Forces – Notes on forces and solving problems involving forces.

There are a number of forces that are considered when studying forces in physics.  They include gravitational, electromagnetic, and nuclear forces.

Gravitational force is a force of attraction that exists between all masses.  Gravitational force though weak compared to the other two forces acts over extremely long distances.

Electromagnetic forces are forces between charged particles.  Though considerably stronger than gravitational force, these forces act over much shorter distances. Electrical forces exist between stationary charged particles.  Magnetic forces are produced by the moving of charged particles.

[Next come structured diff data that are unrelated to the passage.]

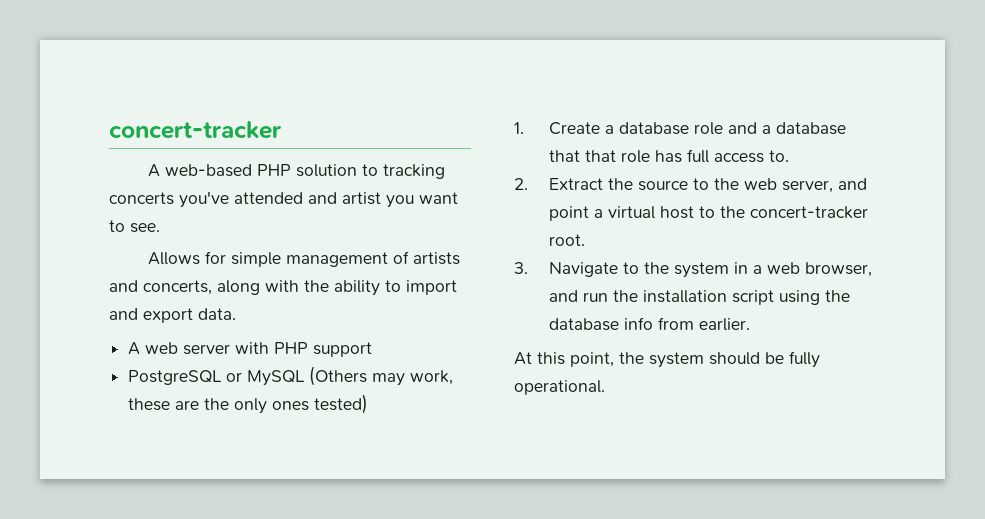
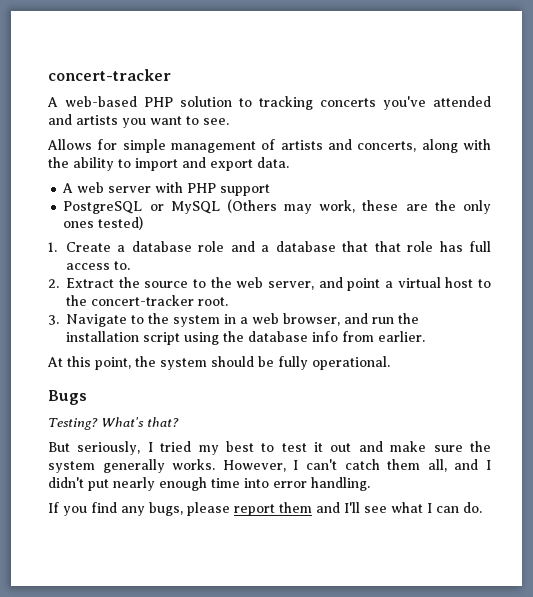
- A web-based PHP solution to tracking concerts you've attended and artist you want to see.
+ A web-based PHP solution to tracking concerts you've attended and artists you want to see.
+ Bugs
+ Testing? What's that?
+ But seriously, I tried my best to test it out and make sure the system generally works. However, I can't catch them all, and I didn't put nearly enough time into error handling.
+ If you find any bugs, please report them and I'll see what I can do.

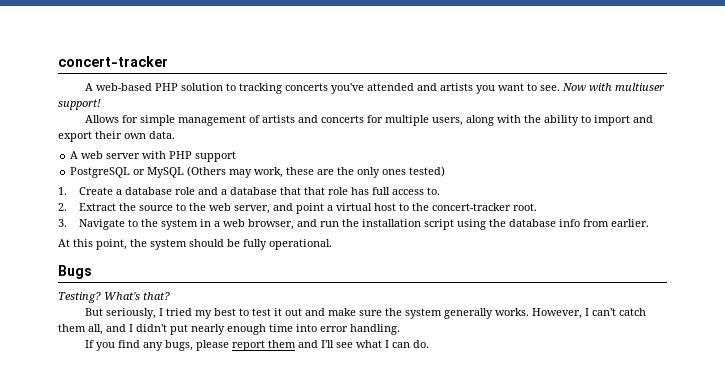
+ Now with multiuser support!
- Allows for simple management of artists and concerts, along with the ability to import and export data.
+ Allows for simple management of artists and concerts for multiple users, along with the ability to import and export their own data.

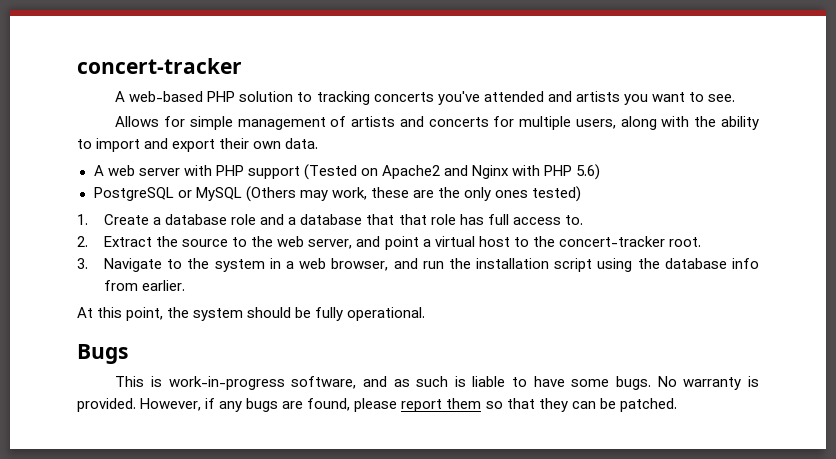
- Now with multiuser support!
- A web server with PHP support
+ A web server with PHP support (Tested on Apache2 and Nginx with PHP 5.6)
- Testing? What's that?
- But seriously, I tried my best to test it out and make sure the system generally works. However, I can't catch them all, and I didn't put nearly enough time into error handling.
- If you find any bugs, please report them and I'll see what I can do.
+ This is work-in-progress software, and as such is liable to have some bugs. No warranty is provided. However, if any bugs are found, please report them so that they can be patched.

Nuclear forces are much stronger than other forces, but only act over very short distances.  The strong nuclear force holds the nucleus of an atom together.  The weak force is a force in the nucleus that is observed during radioactive decay.

Four basic ideas about forces,

The Net force is the sum of all the forces acting on an object.  When the net force is equal to 0, all forces acting on an object are considered balanced.  When the net force is NOT equal to 0, one or more forces acting on an object are not considered to be balanced.

Inertia is the tendency for an object to remain in the same state of motion.  This means that an object’s natural state is either at rest or moving with constant velocity.  It is the resistance to change in motion of an object.

Newton’s First Law of Motion says that an object continues either in a state of rest, or in a state of constant velocity unless acted upon by an unbalanced (net force).  It says that unless one or more unbalanced force acts upon an object, the velocity of an object does not change. This law implies that there is no fundamental difference between an object at rest and one that is moving with constant velocity.  Zero velocity may be thought of as a special case of constant velocity.

Newton’s Second Law of Motion says that when an unbalanced force acts on an object the object will be accelerated. The acceleration will vary directly with the unbalanced force applied and will be in the same direction as the applied force.  It will vary inversely with the mass of the object.  Newton’s second law can be written as an equation.

The Equation for Newton’s Second Law is F = m a ; or F(net) = m a
 
 

Example Problem
An unbalanced force gives a 2.00 kg mass an acceleration of 5.00 m/s^2.  What is the force applied to this object?

G: mass = 2.00 kg ; acceleration = 5.00 m/s^2
F: the force applied
E: F = m a
S: F = 2.00 kg (5.00 m/s^2)
A: 10 N , because a kg m/s^2 is equal to a N (newton)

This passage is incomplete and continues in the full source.